### Supplied information
--------------------
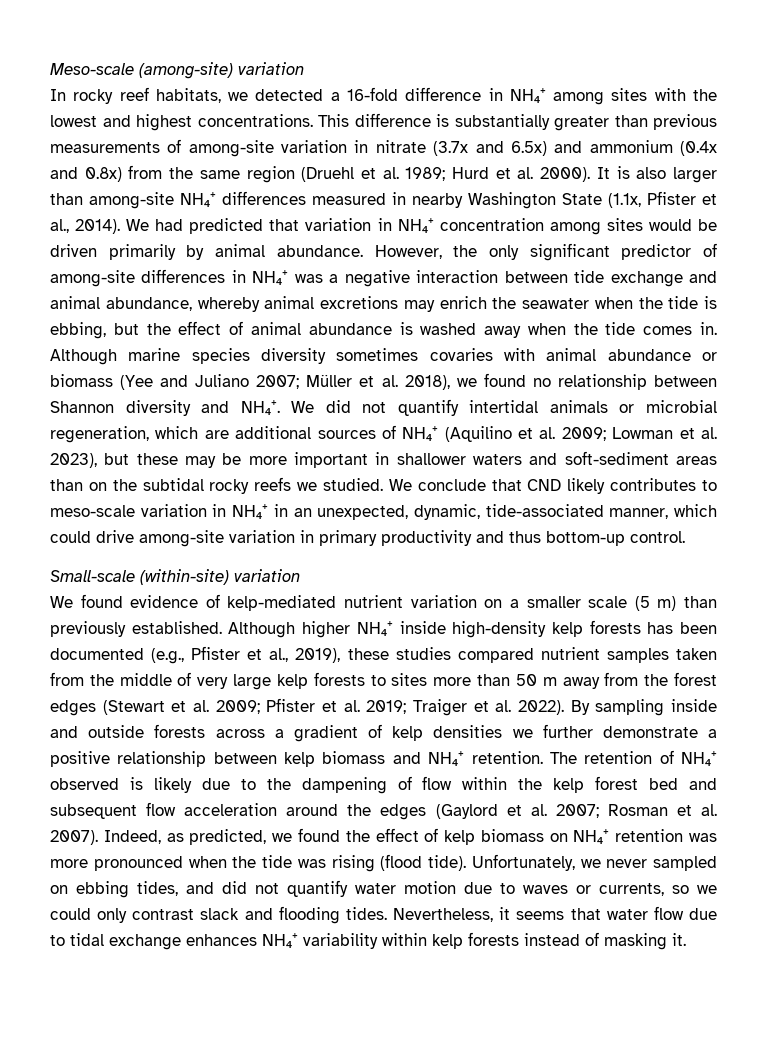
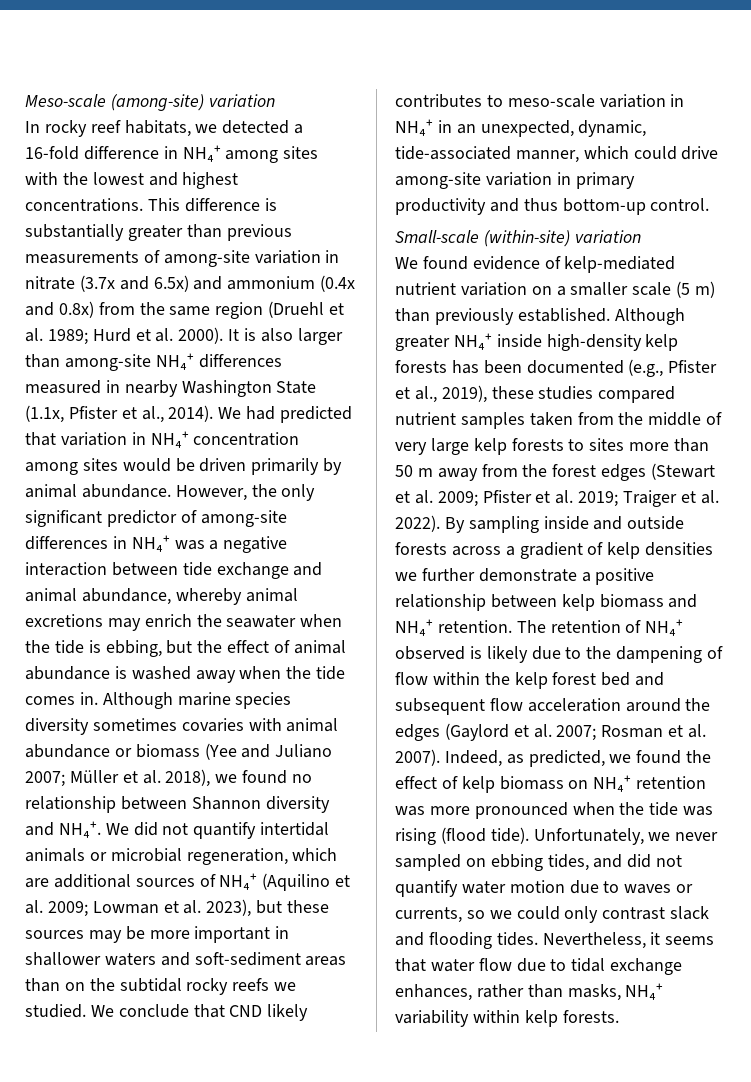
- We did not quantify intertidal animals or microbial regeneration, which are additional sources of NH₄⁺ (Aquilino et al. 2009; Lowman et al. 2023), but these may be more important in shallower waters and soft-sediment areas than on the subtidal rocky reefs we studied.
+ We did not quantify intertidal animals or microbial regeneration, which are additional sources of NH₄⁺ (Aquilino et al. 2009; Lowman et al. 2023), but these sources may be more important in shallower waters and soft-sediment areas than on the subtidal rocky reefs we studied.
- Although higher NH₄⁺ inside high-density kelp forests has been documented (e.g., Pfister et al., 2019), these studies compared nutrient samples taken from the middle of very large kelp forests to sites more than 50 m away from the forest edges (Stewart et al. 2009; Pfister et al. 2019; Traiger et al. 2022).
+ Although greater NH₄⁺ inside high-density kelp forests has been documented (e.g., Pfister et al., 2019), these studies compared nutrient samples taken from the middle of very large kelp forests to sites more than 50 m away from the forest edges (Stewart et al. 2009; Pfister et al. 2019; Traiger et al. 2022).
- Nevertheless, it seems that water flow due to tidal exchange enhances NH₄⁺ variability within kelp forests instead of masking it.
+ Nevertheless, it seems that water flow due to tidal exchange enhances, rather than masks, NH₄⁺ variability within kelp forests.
--------------------
What you write should match, character for character, the lines from the one with "- Nevertheless, it" to the end of the data, both included.

### Written response
- Nevertheless, it seems that water flow due to tidal exchange enhances NH₄⁺ variability within kelp forests instead of masking it.
+ Nevertheless, it seems that water flow due to tidal exchange enhances, rather than masks, NH₄⁺ variability within kelp forests.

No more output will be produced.